On April 10, President Barack Obama urged Congress to approve his proposal, which would increase foreign aid spending for the 2014 budget. He requested an additional $52 billion, which would alleviate the current year’s slashed budget, since Congress reduced the foreign aid budget for 2013 after the partisan impasse – or after Congress could not decide how to reduce the federal deficit. Obama’s proposal would also increase the worldwide assistance given in global health as well as developmental assistance to struggling countries. In addition, the president combines his proposal with a plan to reduce military aid to certain foreign countries for “front-line states” like Iraq, Afghanistan, and Pakistan.
Obama also wants to increase foreign aid in terms of the USAID food program; rather, he wishes to create a reform that would save money in shipping, but would also urge investment in developing countries, in particular in their food production and food security. This is a controversial measure, since it may lead to less revenue for the U.S., but would prove to be greatly beneficial to the country in the long-term.
This relatively modest request to increase foreign aid by $52 billion is part of a budget of $3.8 trillion. Still, many NGOs, or non-governmental organizations, are incredibly happy at the idea of this new budget, although the approval remains open-ended. In particular, development and humanitarian NGOs strongly support this initiative. The ball is now in Congress’s court whether or not to increase foreign aid, but President Obama has made his stance clear on the matter.
Samuel Worthington, who is the president of a coalition of about 200 NGOs called InterAction, commented that President Obama has shown his commitment to development and poverty-reduction worldwide. He also mentioned that the U.S. needs to reflect on its moral leadership in the world by giving aid to the impoverished and vulnerable. Other NGO leaders, with Worthington, have asked Congress to change their position on foreign aid, since Congress has already lowered the foreign aid budget in the past year, much to the chagrin of the administration (who requested a higher budget for international affairs).
Adam Taylor, who is the vice president of the major relief group World Vision, said that supporting cost-effective, life-saving interventions are necessary, and should be supported across the board. These things include health, food, and emergency relief.

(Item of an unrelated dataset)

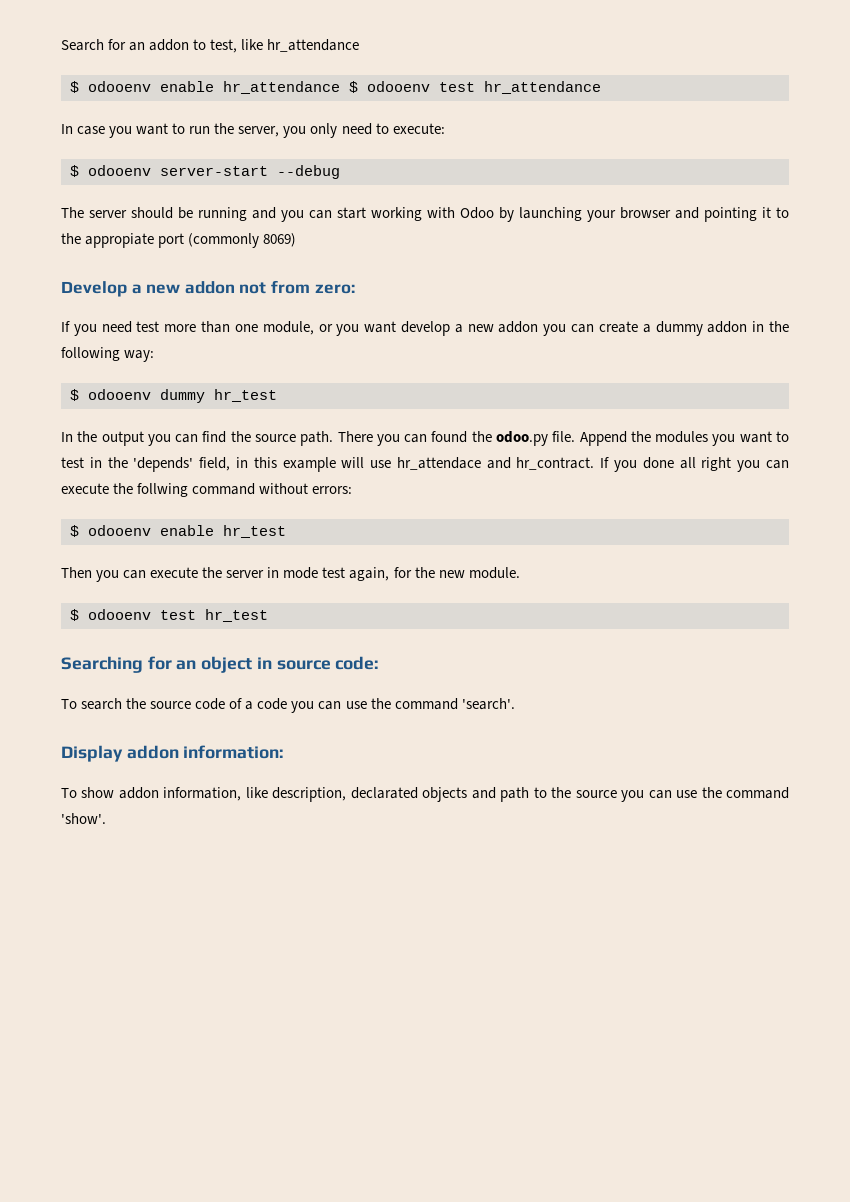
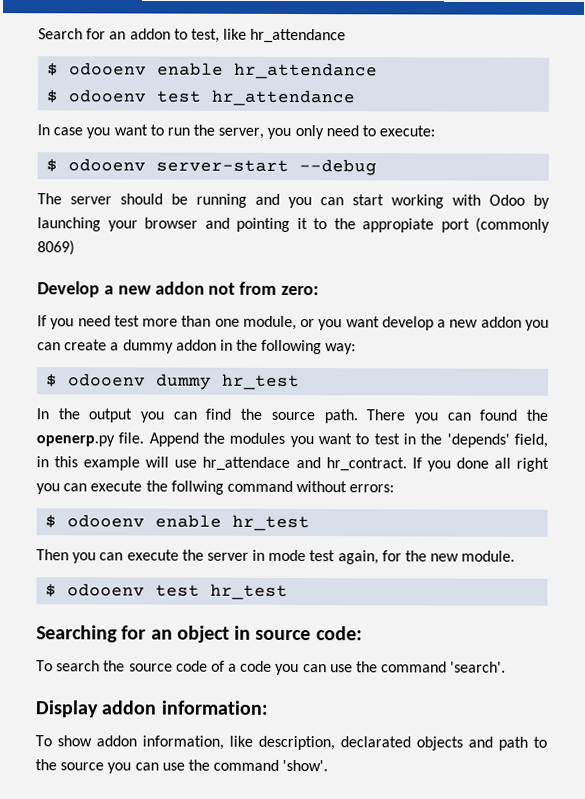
(340, 87) none -> (379, 71) //
[495,431,548,446] odoo.py -> [36,435,115,447] openerp.py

As of now, the foreign aid budget hardly counts for one percent of the total budget for the entire year, and this includes funding for USAID, the State Department, and contributions to the United Nations. The defense budget, on the other hand, is $527 billion, which is more than the next 20 largest military budgets in the world combined. A further $88 billion is spent in Afghanistan’s military operations. Clearly, foreign aid takes a backseat in the U.S.; however, President Obama wants to change that in the upcoming years.

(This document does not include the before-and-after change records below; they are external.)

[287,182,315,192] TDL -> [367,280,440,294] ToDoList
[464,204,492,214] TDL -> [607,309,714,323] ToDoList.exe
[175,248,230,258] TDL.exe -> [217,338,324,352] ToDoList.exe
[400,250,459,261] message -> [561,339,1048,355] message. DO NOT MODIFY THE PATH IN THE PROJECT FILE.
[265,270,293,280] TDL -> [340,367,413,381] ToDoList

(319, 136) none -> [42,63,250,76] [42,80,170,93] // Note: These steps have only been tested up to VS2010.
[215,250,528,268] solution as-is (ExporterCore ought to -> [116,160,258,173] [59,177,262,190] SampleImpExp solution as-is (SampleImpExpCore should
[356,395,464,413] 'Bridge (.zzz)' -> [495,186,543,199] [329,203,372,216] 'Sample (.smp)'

Overall, the U.S. has a low foreign aid budget that President Obama would like to increase, not only to help citizens in other countries have a higher quality of life, but in order to help the U.S. in the long-run. Helping other countries opens new markets and it also makes other countries indebted to the giver of aid. Finally, it holds up a moral code that the U.S. should follow to inspire other countries as well as future generations.